Here’s the thing: building a machine learning model is a lot like cooking the perfect bowl of porridge. Too hot, too cold, or just right—remember Goldilocks? That’s exactly what overfitting and underfitting in machine learning represent. And trust me, getting this balance right can make or break your entire ML project, whether you’re a B.Tech student working on your final year project or a data scientist deploying models in production.

By the end of this piece, you’ll understand what causes these problems, how to identify them in your own models, and most importantly, how to fix them. Because let’s be honest, nobody wants to be that person who proudly demonstrates a model with 99% training accuracy only to watch it fail miserably on test data. Moreover, understanding these concepts will save you countless debugging hours and significantly improve your model’s real-world performance.

Understanding the Core Problem

Before we dive into overfitting in machine learning and underfitting in machine learning, let’s talk about what we’re really trying to achieve. The goal of any ML model is simple: learn patterns from training data and apply them successfully to new, unseen data. It’s like studying for an exam—you want to understand concepts, not just memorize answers.

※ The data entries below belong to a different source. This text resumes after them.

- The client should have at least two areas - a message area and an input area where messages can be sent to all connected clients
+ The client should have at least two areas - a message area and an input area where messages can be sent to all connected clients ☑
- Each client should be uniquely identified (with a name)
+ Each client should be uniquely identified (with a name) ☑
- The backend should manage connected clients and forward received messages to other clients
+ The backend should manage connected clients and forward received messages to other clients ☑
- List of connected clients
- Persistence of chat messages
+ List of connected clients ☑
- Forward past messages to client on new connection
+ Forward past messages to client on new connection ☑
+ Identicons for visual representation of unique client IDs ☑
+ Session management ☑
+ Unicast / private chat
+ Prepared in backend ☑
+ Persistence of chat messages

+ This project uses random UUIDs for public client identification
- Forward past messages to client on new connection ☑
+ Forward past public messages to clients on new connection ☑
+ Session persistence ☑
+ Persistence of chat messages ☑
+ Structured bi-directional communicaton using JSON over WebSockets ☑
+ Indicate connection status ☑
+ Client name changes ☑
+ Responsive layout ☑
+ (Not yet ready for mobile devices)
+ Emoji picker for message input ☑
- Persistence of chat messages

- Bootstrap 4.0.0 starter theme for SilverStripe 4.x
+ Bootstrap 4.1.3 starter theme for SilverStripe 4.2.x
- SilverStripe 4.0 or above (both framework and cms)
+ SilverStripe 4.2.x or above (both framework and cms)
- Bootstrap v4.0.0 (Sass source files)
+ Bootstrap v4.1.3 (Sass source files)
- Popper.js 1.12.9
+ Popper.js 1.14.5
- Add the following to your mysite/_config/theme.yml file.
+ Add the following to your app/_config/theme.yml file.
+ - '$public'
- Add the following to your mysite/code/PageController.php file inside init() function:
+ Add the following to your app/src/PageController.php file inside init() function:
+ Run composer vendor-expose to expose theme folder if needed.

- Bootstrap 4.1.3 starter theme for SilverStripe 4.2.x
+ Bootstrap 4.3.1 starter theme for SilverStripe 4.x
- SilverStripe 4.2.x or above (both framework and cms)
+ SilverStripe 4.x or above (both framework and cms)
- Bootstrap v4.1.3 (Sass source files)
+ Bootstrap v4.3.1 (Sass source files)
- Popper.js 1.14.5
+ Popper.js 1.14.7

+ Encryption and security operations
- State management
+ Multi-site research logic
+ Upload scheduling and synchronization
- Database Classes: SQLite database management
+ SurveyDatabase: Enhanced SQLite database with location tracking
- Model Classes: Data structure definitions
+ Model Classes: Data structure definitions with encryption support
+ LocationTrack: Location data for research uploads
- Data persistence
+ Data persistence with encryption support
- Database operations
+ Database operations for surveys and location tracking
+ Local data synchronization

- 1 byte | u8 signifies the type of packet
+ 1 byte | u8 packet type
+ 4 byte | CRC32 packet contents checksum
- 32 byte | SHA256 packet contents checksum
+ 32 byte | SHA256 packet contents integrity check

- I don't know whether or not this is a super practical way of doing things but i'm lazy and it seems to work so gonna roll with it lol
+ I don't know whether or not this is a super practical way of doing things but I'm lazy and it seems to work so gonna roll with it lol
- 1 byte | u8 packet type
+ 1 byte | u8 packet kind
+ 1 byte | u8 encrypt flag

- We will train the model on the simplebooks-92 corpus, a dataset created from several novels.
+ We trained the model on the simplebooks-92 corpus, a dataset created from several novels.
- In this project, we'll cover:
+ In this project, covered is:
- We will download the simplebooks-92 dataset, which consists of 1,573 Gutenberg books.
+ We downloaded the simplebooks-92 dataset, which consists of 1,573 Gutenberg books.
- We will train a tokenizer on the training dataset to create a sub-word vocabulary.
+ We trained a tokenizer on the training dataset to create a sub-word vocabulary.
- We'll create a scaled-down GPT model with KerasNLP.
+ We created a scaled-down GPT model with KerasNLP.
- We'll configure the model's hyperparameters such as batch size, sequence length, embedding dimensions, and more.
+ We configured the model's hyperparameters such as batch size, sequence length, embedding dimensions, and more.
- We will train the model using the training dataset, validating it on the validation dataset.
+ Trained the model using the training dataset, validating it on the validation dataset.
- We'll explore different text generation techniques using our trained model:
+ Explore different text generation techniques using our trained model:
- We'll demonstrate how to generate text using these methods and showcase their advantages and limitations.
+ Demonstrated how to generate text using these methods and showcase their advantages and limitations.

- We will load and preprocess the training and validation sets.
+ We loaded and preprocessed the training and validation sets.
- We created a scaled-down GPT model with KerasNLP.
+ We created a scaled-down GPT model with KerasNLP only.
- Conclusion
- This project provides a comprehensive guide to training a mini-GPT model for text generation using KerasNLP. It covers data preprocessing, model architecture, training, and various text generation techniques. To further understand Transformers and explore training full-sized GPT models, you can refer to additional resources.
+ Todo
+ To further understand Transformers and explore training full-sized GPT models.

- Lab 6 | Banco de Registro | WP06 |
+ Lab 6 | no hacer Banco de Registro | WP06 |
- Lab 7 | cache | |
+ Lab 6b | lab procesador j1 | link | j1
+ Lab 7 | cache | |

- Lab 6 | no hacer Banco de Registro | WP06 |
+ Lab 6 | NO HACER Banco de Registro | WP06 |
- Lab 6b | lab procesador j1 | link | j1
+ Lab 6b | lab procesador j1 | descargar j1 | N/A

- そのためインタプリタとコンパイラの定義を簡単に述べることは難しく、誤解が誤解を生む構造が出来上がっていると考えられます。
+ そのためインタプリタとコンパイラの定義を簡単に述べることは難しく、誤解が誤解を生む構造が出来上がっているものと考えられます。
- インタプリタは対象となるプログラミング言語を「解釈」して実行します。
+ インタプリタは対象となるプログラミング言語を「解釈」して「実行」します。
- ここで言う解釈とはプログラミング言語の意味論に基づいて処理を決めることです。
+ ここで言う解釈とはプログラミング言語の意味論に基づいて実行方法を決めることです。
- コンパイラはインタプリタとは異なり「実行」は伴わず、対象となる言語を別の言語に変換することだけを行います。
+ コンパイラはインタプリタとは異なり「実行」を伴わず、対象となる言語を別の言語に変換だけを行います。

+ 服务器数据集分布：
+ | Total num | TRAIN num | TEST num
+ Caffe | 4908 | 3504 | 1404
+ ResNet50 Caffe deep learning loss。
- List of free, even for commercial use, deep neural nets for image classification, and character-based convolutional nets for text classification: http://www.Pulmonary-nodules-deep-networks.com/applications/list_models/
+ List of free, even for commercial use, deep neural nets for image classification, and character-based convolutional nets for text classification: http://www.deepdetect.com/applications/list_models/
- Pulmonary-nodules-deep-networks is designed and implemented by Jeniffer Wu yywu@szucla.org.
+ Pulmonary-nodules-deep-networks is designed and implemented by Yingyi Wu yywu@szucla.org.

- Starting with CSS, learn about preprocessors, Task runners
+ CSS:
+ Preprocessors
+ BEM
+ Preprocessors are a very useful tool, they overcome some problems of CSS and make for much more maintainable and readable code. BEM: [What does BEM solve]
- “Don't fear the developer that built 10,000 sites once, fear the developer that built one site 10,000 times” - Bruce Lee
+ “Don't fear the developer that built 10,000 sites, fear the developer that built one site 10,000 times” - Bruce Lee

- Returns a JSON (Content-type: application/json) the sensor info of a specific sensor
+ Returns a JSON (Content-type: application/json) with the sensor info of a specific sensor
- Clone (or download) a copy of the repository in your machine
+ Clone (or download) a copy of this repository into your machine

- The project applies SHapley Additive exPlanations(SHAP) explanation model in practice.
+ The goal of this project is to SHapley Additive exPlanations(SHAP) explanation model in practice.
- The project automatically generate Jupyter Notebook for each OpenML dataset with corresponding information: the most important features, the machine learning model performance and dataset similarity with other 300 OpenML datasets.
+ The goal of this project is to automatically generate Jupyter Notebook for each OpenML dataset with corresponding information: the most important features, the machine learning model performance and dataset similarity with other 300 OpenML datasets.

Think about it this way: if you memorize exact questions and answers before an exam, you’ll ace those specific questions but fail when the teacher slightly modifies them. That’s overfitting. On the flip side, if you barely study at all, you’ll fail everything. That’s underfitting.

What is Underfitting in Machine Learning?

Let’s start with the simpler concept. Underfitting in machine learning occurs when your model is too simple to capture the underlying patterns in your data. It’s like trying to fit a straight line through data that clearly follows a curve—it just doesn’t work.

An underfitted model has high bias because it makes strong assumptions about the data without actually learning from it properly. The model performs poorly on both training data and test data, which makes it relatively easy to identify.

Real-World Example of Underfitting

Imagine you’re building a model to predict house prices. You only use the number of bedrooms as a feature and apply linear regression. Obviously, house prices depend on many factors—location, size, amenities, age of the property, and more. Your oversimplified model will perform terribly because it’s fundamentally incapable of capturing the complexity of real estate pricing.

Here’s a simple code example demonstrating underfitting:

import numpy as np
import matplotlib.pyplot as plt
from sklearn.linear_model import LinearRegression
from sklearn.preprocessing import PolynomialFeatures

# Generate sample data with a non-linear pattern
np.random.seed(42)
X = np.sort(5 * np.random.rand(80, 1), axis=0)
y = np.sin(X).ravel() + np.random.normal(0, 0.1, X.shape[0])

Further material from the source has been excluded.